Supplied entries:
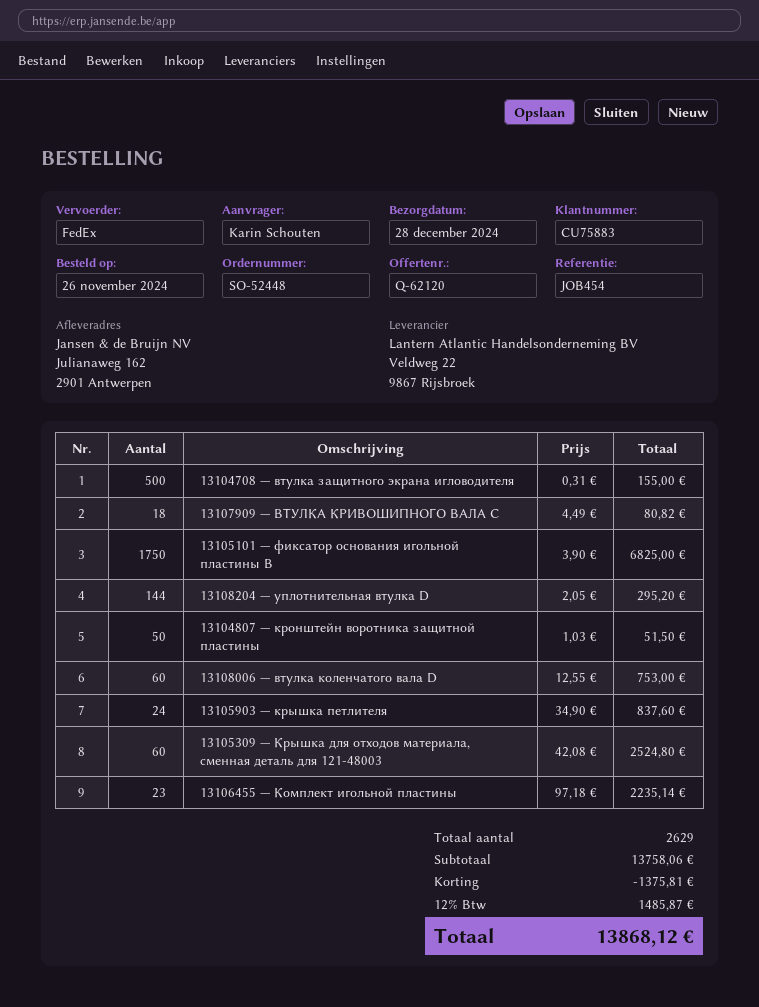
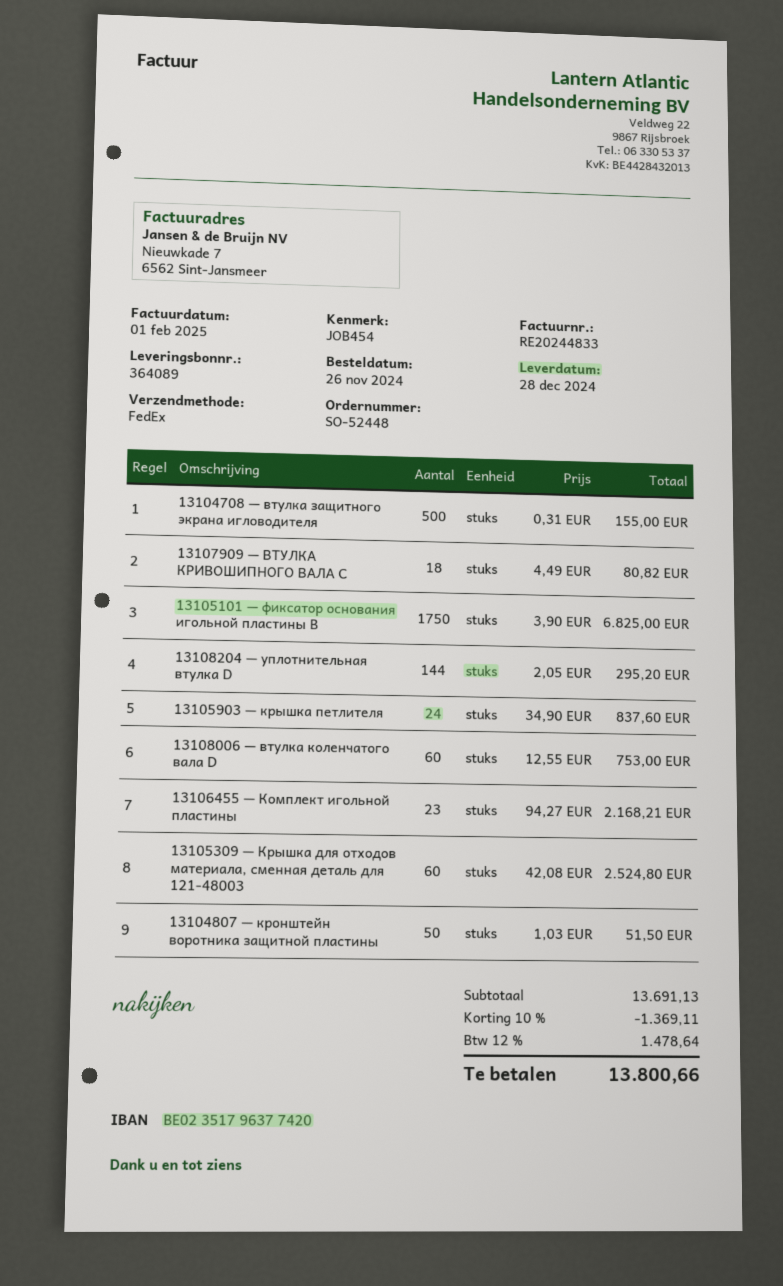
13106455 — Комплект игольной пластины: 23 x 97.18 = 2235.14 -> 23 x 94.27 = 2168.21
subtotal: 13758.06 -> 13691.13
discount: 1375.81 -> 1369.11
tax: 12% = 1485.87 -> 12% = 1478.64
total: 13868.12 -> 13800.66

---

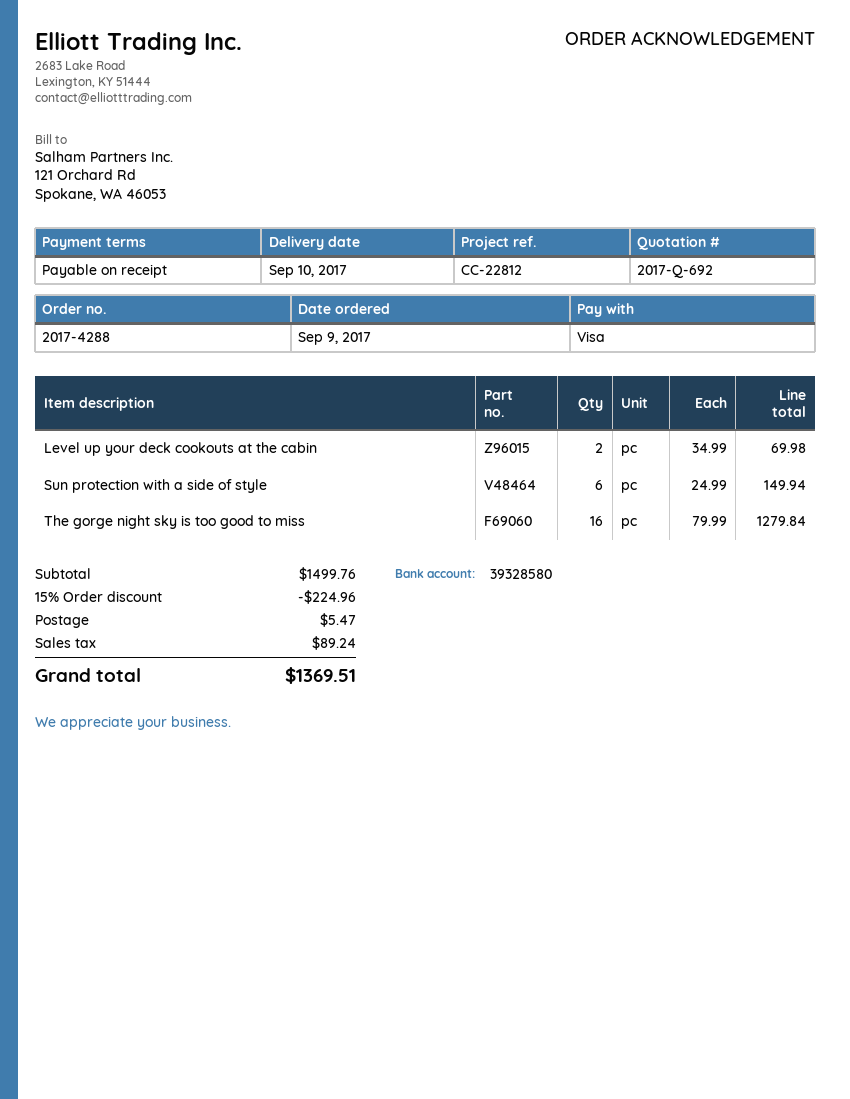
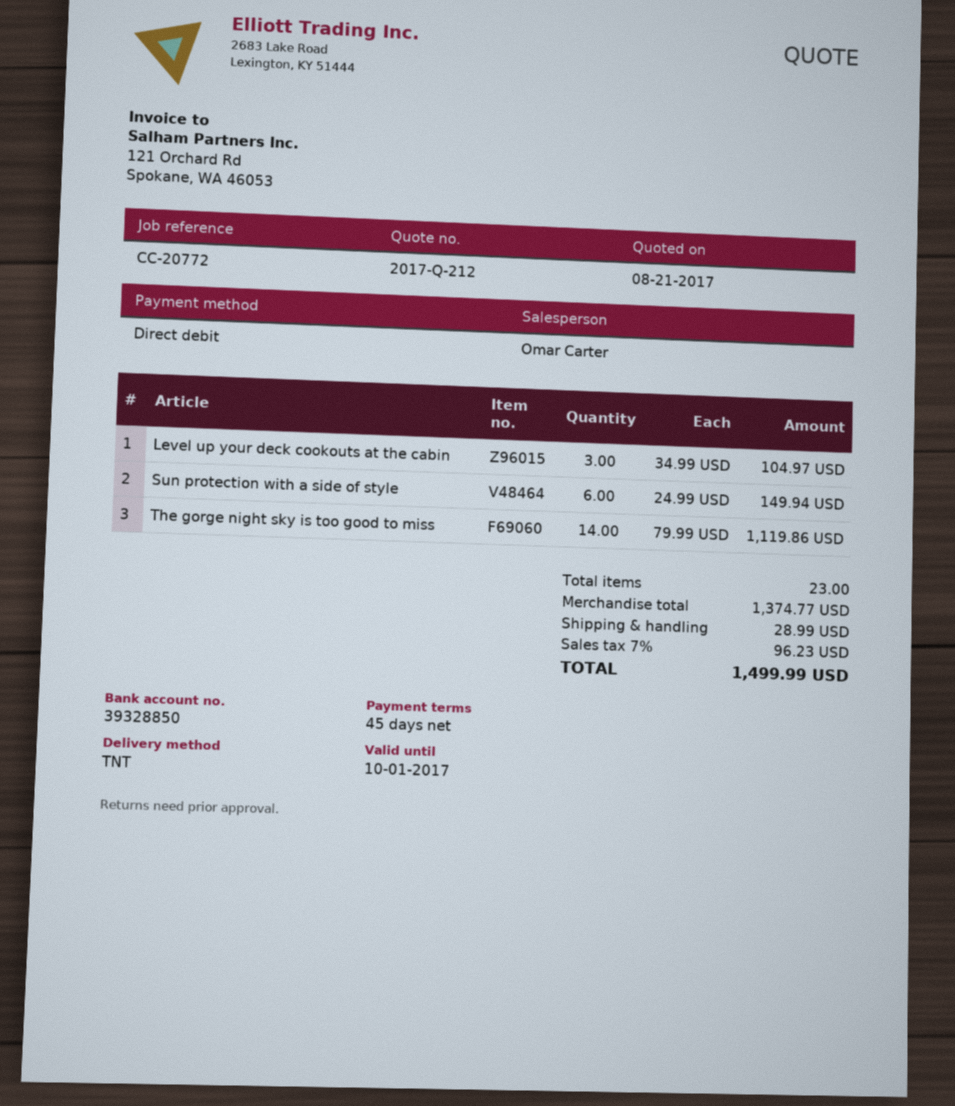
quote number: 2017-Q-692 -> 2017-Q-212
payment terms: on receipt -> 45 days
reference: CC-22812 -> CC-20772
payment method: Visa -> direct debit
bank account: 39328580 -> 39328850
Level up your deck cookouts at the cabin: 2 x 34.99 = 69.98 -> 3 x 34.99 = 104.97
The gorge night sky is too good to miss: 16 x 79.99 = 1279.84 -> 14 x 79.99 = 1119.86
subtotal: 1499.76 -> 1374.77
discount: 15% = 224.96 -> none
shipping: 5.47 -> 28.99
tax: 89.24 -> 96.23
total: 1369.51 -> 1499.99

Exercise aim: Among the entries above, the line containing "13106455 — Комплект", the line containing "total: 13868.12 -> 13800.66", and all lines between them are to be restated word for word; nothing else belongs in the reply.

Reply:
13106455 — Комплект игольной пластины: 23 x 97.18 = 2235.14 -> 23 x 94.27 = 2168.21
subtotal: 13758.06 -> 13691.13
discount: 1375.81 -> 1369.11
tax: 12% = 1485.87 -> 12% = 1478.64
total: 13868.12 -> 13800.66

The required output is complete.